WORK TO COMPLETE — List each line of the data that holds the word "Additionally".

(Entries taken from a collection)
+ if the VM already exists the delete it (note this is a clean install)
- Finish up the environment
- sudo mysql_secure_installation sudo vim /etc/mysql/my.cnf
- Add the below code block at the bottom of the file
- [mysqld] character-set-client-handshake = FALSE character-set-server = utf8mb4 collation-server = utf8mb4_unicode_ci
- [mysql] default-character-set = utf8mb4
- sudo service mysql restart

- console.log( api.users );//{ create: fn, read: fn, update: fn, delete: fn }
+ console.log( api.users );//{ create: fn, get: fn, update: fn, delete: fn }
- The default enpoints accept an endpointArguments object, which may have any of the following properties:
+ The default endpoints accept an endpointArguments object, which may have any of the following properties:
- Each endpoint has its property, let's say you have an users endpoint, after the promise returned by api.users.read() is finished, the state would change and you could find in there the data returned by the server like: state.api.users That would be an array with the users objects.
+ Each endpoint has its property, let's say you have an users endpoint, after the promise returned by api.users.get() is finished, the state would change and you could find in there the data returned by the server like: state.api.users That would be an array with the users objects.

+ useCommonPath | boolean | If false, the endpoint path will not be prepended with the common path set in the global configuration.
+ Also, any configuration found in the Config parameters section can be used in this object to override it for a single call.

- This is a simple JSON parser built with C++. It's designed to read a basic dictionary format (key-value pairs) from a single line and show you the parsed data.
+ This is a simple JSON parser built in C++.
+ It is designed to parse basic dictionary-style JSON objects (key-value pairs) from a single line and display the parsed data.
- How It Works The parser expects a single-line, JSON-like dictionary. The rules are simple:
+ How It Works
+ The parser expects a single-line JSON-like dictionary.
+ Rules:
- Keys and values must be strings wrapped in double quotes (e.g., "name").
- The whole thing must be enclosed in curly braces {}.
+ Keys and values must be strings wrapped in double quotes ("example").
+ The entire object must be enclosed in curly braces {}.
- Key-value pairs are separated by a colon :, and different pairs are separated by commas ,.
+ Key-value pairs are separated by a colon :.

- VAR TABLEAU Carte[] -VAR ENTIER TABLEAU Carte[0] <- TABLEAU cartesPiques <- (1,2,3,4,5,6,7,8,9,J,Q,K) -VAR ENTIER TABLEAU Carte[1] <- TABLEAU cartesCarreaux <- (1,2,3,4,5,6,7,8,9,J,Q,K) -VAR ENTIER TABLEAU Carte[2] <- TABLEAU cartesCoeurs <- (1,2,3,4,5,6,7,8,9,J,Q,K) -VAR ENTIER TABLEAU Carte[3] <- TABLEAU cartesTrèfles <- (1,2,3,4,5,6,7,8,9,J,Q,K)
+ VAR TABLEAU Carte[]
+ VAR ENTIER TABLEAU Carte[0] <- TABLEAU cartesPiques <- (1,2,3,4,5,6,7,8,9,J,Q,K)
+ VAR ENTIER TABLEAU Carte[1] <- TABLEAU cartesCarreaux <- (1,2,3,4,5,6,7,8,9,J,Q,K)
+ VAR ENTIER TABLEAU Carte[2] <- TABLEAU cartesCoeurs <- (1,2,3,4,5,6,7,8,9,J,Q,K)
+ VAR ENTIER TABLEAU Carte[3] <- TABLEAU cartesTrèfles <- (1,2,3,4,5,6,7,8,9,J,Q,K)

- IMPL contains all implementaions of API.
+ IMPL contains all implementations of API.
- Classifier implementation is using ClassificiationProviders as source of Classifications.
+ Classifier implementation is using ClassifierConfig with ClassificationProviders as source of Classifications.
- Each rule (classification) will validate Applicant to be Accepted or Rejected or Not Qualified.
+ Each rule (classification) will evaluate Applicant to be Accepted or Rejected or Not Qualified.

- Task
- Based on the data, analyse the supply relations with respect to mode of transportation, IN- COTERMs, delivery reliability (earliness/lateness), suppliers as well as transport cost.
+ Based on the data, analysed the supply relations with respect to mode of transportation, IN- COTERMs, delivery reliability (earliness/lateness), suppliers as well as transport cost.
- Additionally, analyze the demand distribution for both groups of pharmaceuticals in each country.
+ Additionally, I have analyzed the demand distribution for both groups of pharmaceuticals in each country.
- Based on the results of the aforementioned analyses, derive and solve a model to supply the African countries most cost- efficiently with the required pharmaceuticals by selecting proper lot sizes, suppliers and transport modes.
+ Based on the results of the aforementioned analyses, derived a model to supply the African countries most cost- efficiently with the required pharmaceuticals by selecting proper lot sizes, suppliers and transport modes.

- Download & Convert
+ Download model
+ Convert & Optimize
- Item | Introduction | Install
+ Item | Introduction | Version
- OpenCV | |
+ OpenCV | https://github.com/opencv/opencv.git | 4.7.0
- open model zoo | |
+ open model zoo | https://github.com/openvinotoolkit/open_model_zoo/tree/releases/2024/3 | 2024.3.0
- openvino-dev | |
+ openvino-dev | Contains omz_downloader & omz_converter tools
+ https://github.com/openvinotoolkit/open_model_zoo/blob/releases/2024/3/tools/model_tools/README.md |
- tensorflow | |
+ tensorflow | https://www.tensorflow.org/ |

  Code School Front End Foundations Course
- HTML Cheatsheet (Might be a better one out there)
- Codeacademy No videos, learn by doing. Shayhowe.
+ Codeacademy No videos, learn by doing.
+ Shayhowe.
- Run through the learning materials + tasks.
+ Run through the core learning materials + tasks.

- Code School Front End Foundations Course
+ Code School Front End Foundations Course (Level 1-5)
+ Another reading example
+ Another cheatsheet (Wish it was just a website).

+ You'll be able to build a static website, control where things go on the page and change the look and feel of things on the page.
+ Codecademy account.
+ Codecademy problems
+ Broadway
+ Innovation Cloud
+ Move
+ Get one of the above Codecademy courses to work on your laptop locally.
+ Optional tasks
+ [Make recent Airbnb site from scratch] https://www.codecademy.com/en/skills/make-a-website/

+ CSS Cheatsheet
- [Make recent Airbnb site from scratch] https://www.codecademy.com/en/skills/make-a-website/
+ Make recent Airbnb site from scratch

ANSWER BOX —
- Additionally, analyze the demand distribution for both groups of pharmaceuticals in each country.
+ Additionally, I have analyzed the demand distribution for both groups of pharmaceuticals in each country.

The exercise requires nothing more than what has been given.